> TASK PROMPT
For the records below, output word for word the lines from the one with "font-weight: 700 ->" up to and including the one with "text: Thông ->". No pictures.

> TASK INPUT
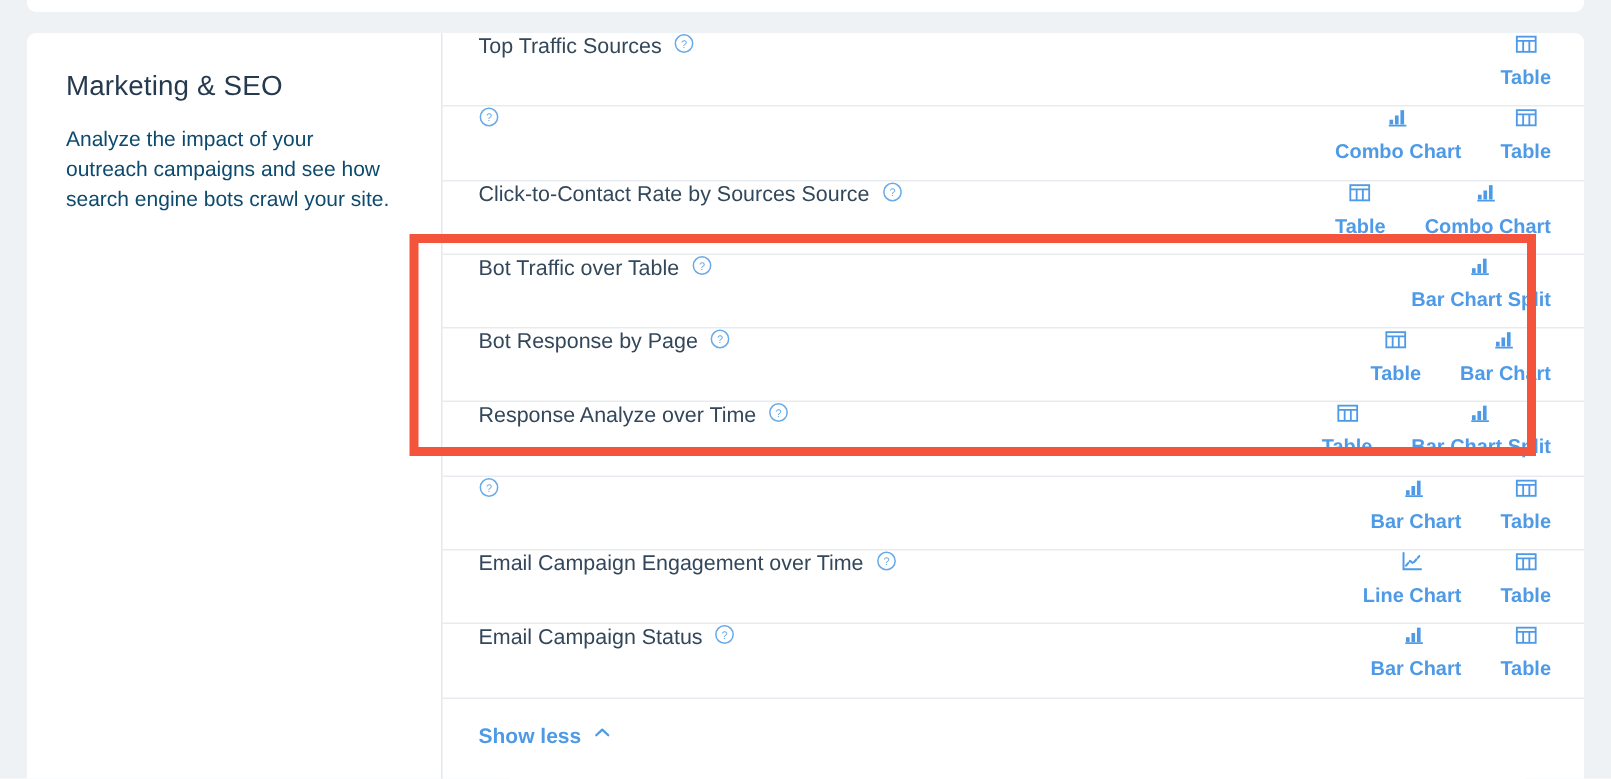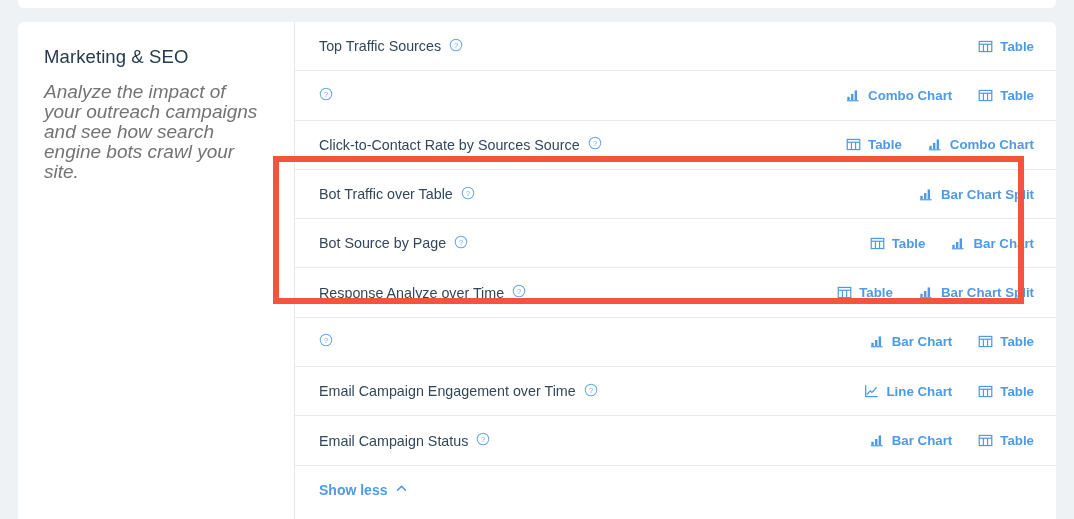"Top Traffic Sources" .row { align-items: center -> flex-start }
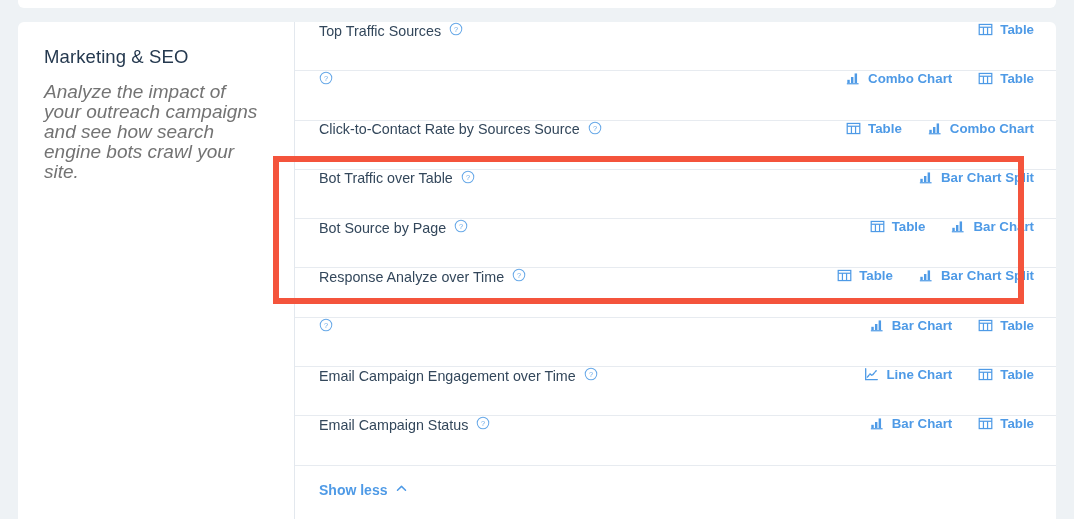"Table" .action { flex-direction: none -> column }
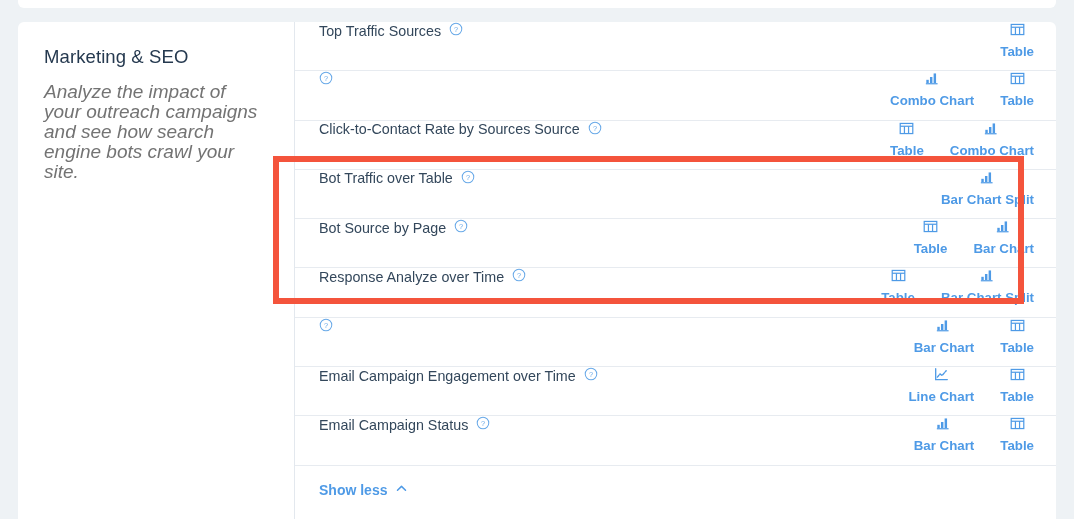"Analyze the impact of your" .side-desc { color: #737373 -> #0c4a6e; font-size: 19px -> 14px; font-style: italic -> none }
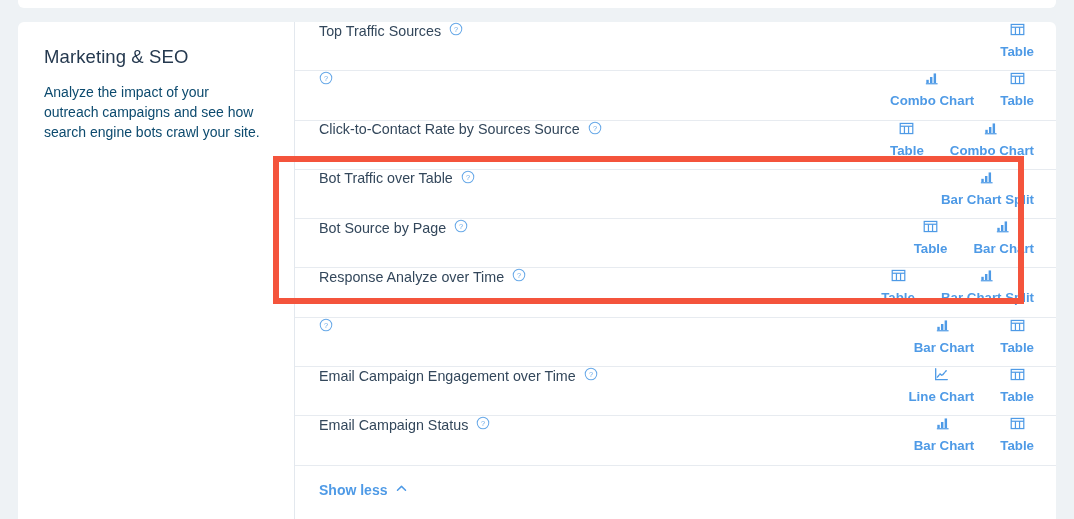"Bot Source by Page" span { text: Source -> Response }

* * *

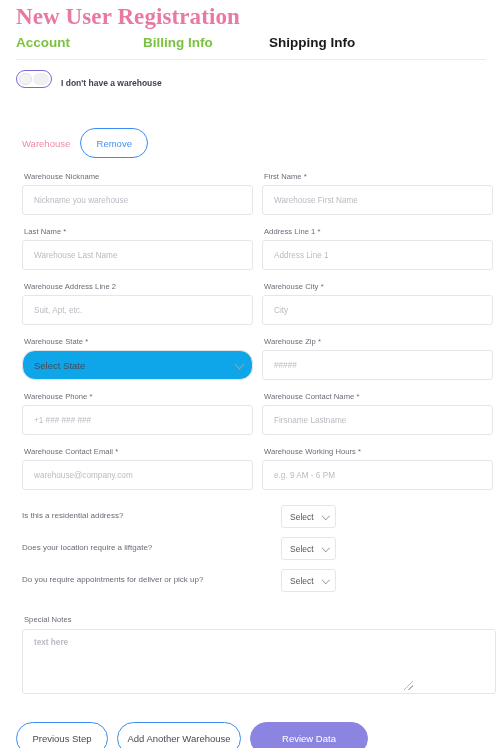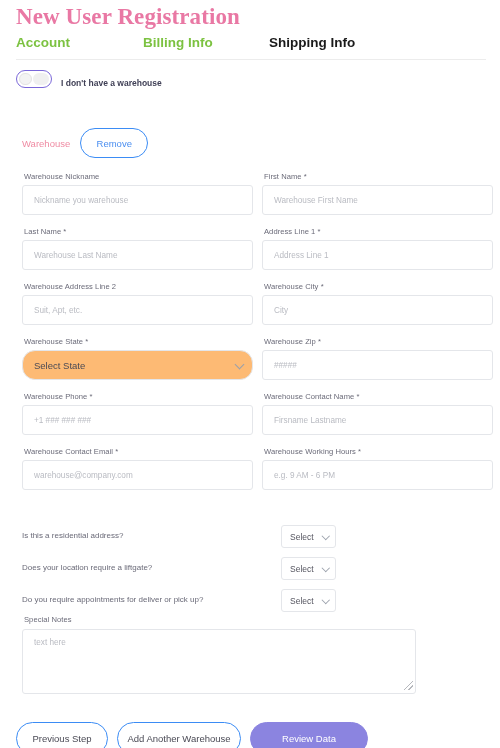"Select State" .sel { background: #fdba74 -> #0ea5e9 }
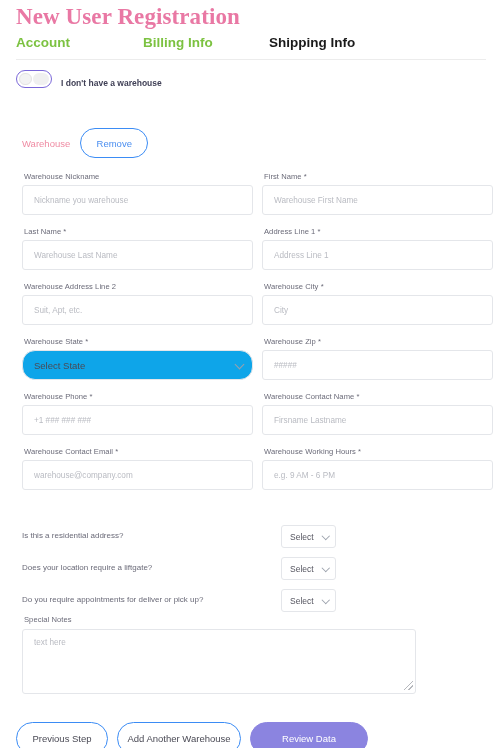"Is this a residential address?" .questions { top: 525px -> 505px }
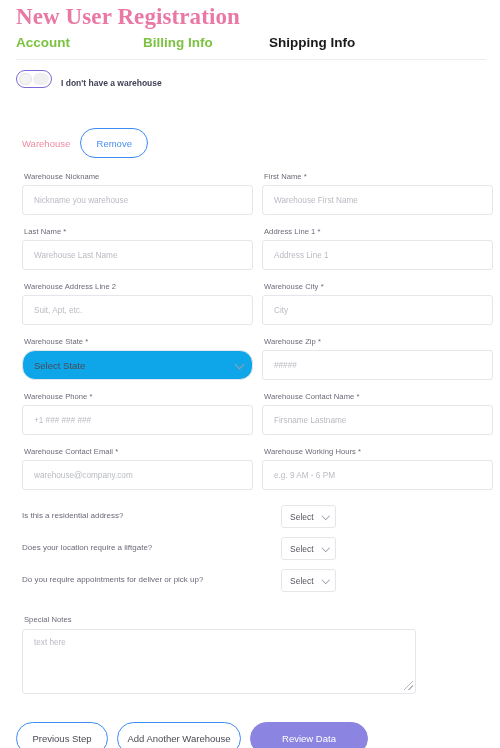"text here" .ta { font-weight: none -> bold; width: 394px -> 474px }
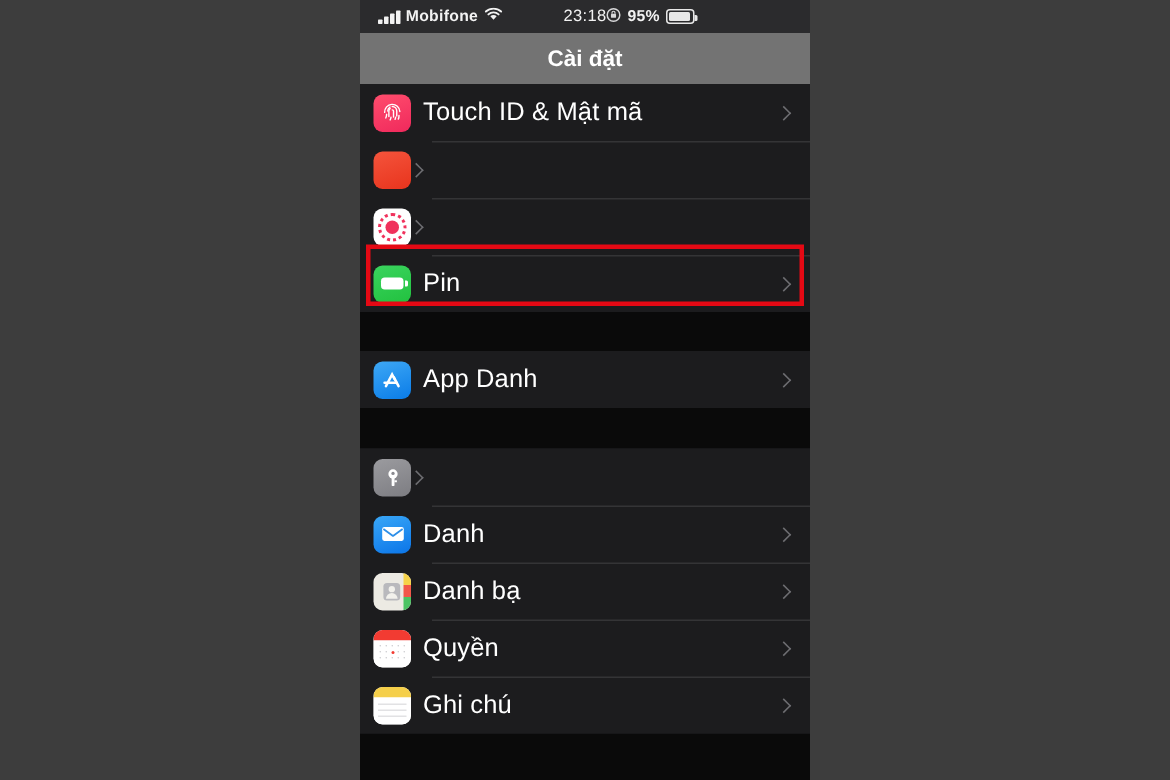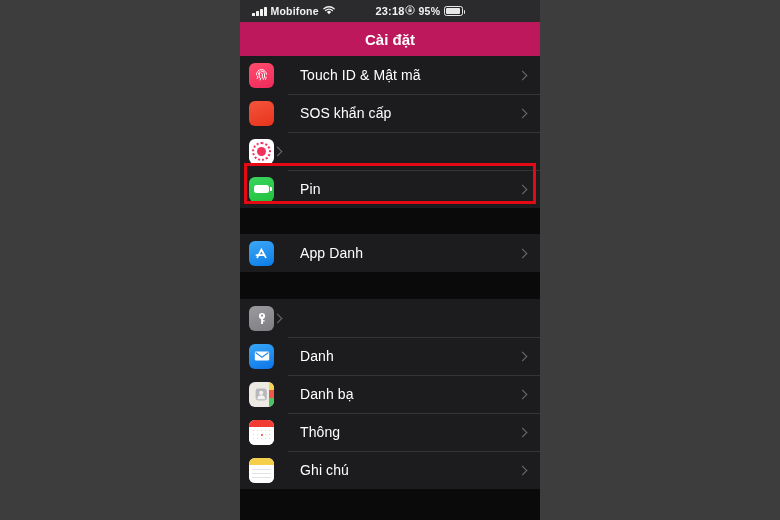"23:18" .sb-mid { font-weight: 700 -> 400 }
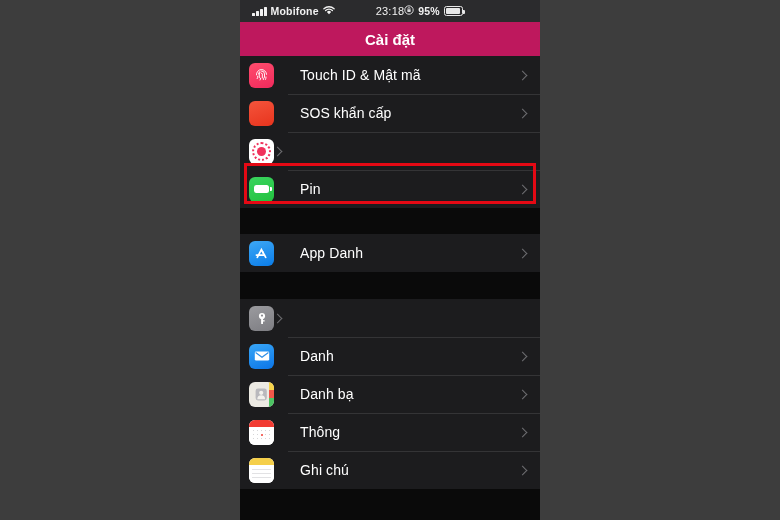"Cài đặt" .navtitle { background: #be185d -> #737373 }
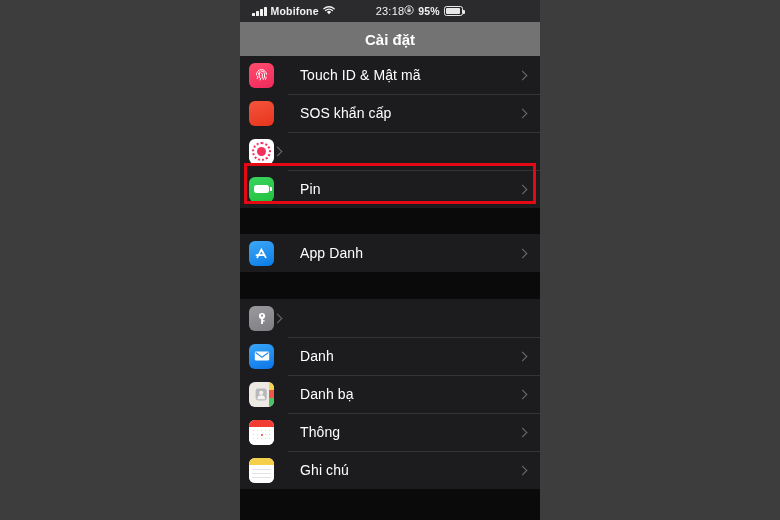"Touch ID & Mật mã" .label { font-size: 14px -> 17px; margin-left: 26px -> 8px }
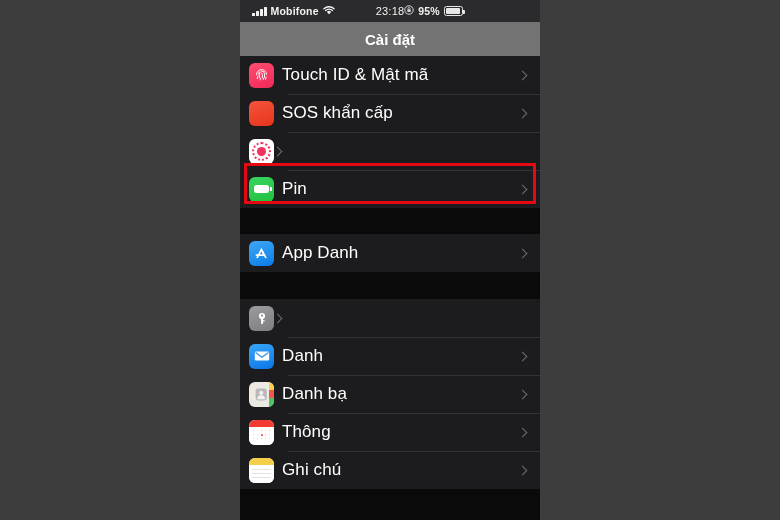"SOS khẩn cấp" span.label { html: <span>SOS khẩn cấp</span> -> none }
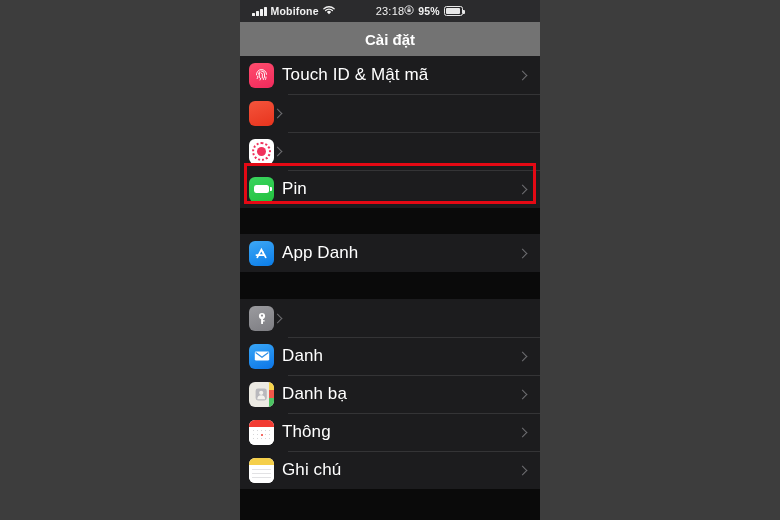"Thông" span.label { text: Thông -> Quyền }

> ANSWER TO THE PROBLEM
"23:18" .sb-mid { font-weight: 700 -> 400 }
"Cài đặt" .navtitle { background: #be185d -> #737373 }
"Touch ID & Mật mã" .label { font-size: 14px -> 17px; margin-left: 26px -> 8px }
"SOS khẩn cấp" span.label { html: <span>SOS khẩn cấp</span> -> none }
"Thông" span.label { text: Thông -> Quyền }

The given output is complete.